La surveillance et le filtrage de l’information sur Internet continuent de progresser en Afrique du Nord et au Moyen-Orient, rapporte OpenNet* dans une étude menée dans la région. Cette actualisation de recherches menées en 2006-2007 permet de mesurer la progression de la censure, qui apparaît de plus en plus profonde et étendue. Et surtout, de plus en plus élaborée : pas moins de quatorze des dix-huit pays analysés filtrent ainsi Internet au moyen d’outils technologiques sophistiqués. L’étude pointe en effet l’utilisation de plus en plus fréquente de logiciels de contrôle lancés sur Internet.

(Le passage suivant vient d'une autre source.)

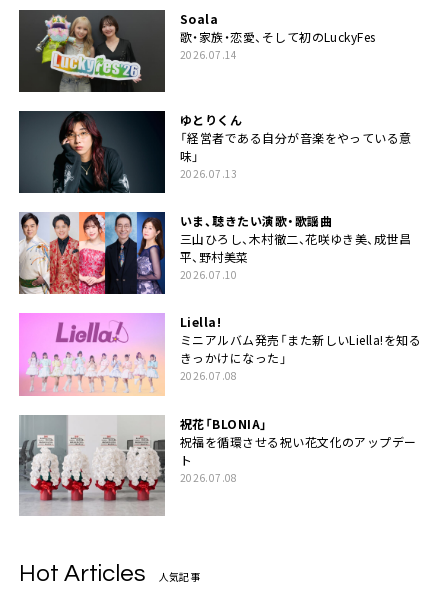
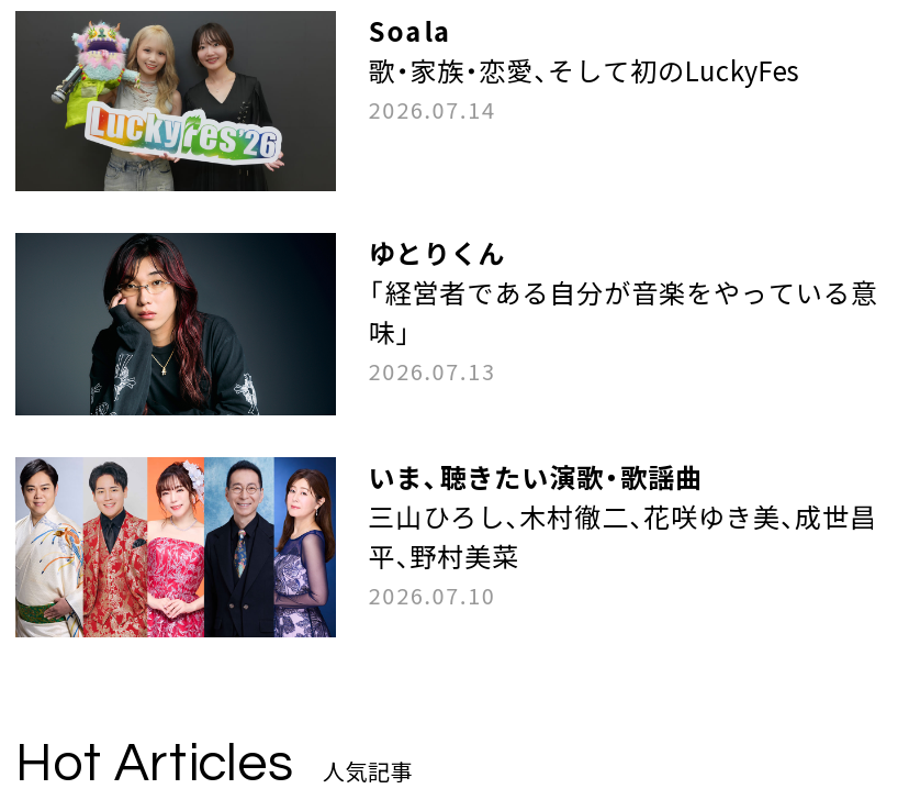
[18,312,421,485] [image] | Liella! | ミニアルバム発売「また新しいLiella!を知る | きっかけになった」 | 2026.07.08 | 祝花「BLONIA」 | 祝福を循環させる祝い花文化のアップデー | ト | 2026.07.08 -> none
[19,414,165,516] [image] -> none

Les techniques de censure aussi se modernisent
Autre fait à noter : une partie de ces logiciels a été développée par des sociétés américaines,etparfoisdétournées de leur utilisation première à leur insu. C’est ainsi que la société Websence a appris qu’un de ses systèmes était utilisé par la Syrie. Depuis, l’entreprise a bloqué les mises à jour à destination de ce pays. OpenNet souligne ainsi que ces méthodes de contrôle viennent de plus en plus s'ajouter à celles dites "traditionnelles" : comme l’intimidation, l’autocensure ou encore la surveillance ciblée. Les cibles de la censure ont également évolué avec les techniques.
Après la censure politique, le filtrage social
Si la censure à caractère politique reste le dénominateur commun dans la région, elle porte aussi sur des cibles plus diverses. Le Qatar bloque ainsi tout accès aux sites d’information sur la santé et la Syrie empêche l’accès aux réseaux sociaux apolitiques comme Facebook. Les Emirats Arabes Unis, quant à eux, continuent de bloquer bon nombre de sites en rapport avec l’holocauste ainsi que tous les sites hébergés en Israël. De manière générale, l’étude rappelle que les réseaux sociaux sont concernés de manière croissante par la censure.
*L'initiative est menée en partenariat par des groupes issus des universités de Toronto, Harvard, Cambridge et Oxford.